Confronted with this blooming and buzzing confusion in the sources, some propose the theory that Mohammed never existed. But while this theory admirably explains one problem: 'confusion,'— it withdraws any possible explanation from other phenomena previously thought well explained. These occasionally heard denials of Mohammed's historicity suffer from the same disability as all other conspiracy theories: they take the long way around, and so William of Ockham's razor slices them to shreds. Which makes more sense: a.) that the Arab hordes poured out of Arabia to conquer much of the world, their enthusiasm fired up by a new 'prophet' who promised secular delights if they died in the struggle, or b.) that the Arab hordes poured out of Arabia for no special reason, and conquered much of the world as an after-thought, thereupon requiring a newly minted mythology justifying said conquest? The conventional wisdom, the consensus trance, that Mohammed really existed, is of such unparalleled economy, reach and explanatory power, that if Mohammed had not existed, we would almost be compelled to invent him! While the 'non-existence' theory is not viable, falling far short in parsimony and explanatory reach, it is plausible to imagine that, as the infant community cherished and amassed its treasured oracles scrawled upon camel scapulas, their quantity may have seemed somewhat meager and in need of augmentation.

What do Muslims make of these foundational contradictions at the heart of their faith? Some embrace the concept of intercession, as do the Shi'ites, like Ayatollah Ali Khamenei of Iran, who sees the intercession of the Prophet and the surrounding panoply of saints as useful in all manner of circumstances: "The Coronovirus is not such a big tragedy and this country has surmounted graver ones. However, beseeching God, seeking intercession from the Prophet and his Household, and the prayers of the pure youth and pious are very effective in repelling major tragedies,' Khamenei said. 'I don't want to  say its's unimportant, but let's not exaggerate it either.'" (quoted in news article, "Iran: 23 Lawmakers have Tested Positive for Chinese Coronovirus, by Frances Martel, March 3, 2020.) Given the founding contradictions, Islam is what you make of it.

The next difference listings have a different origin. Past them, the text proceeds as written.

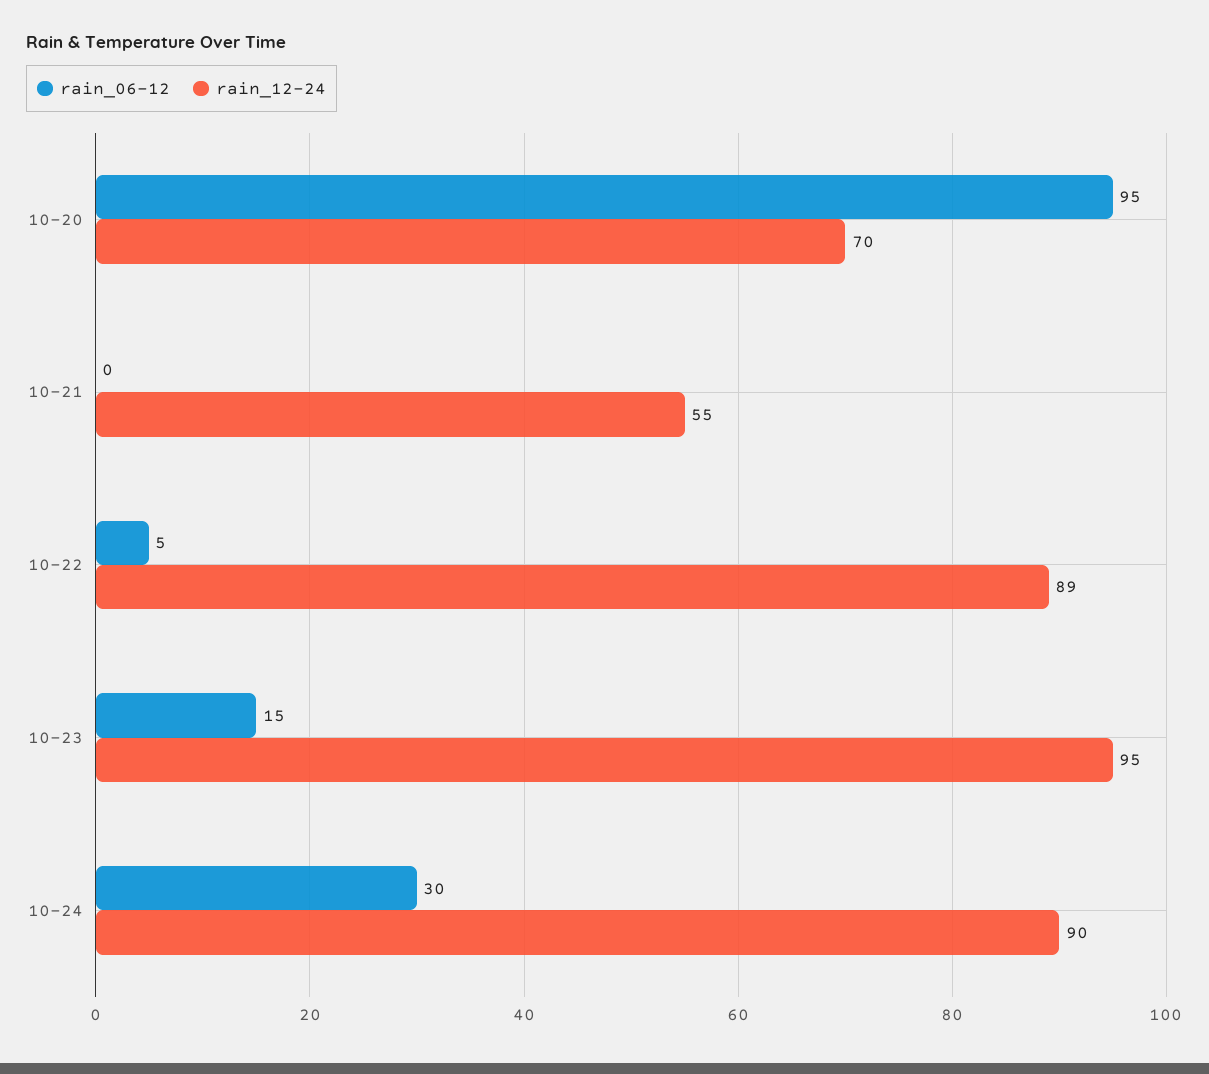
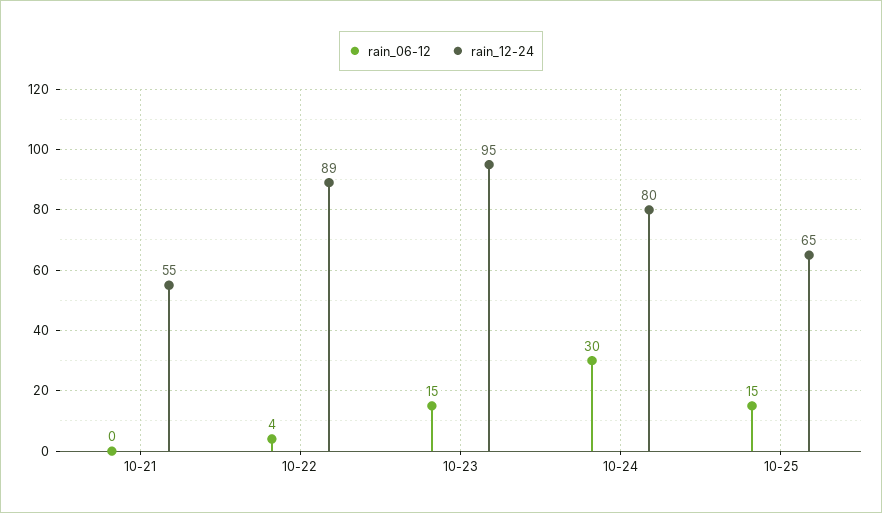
rain_06-12, 10-20: 95 -> none
rain_12-24, 10-20: 70 -> none
rain_06-12, 10-22: 5 -> 4
rain_12-24, 10-24: 90 -> 80
rain_06-12, 10-25: none -> 15
rain_12-24, 10-25: none -> 65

There is a well-warranted concern today about the prevalence of 'Islamophobia.' Nevertheless this religion's standing in the public mind would be even lower if more people were familiar with the Hadith, which give us not Mohammed the poet but Mohammed the executioner and warlord. Truth to tell, the terrorists' interpretation of Islam is not so off-the-wall that one can fairly say they have hijacked a peaceful religion; on the other hand, neither is it so obvious or inescapable as to justify the plain fact that most Muslims do not share their view. One must wonder what sanction there is for Mohammed the Intercessor, given that he himself says, "SAY: I am no apostle of new doctrines: neither know I what will be done with me or you." (Koran, Sura 49:8). In spite of his self-admitted helpless ignorance, Mohammed the intercessor for his people has long been a fixture of popular Islamic piety; this fond hope is enshrined in the very early slogans inscribed on the wall of the Jerusalem mosque: "Muhammad is the Messenger of God. . .The blessing of God be on him. May He accept his intercession on the Day of Judgment on behalf of his people." (Quotations from the Dome of the Rock, Did Muhammad Exist? Robert Spencer, Kindle location 937).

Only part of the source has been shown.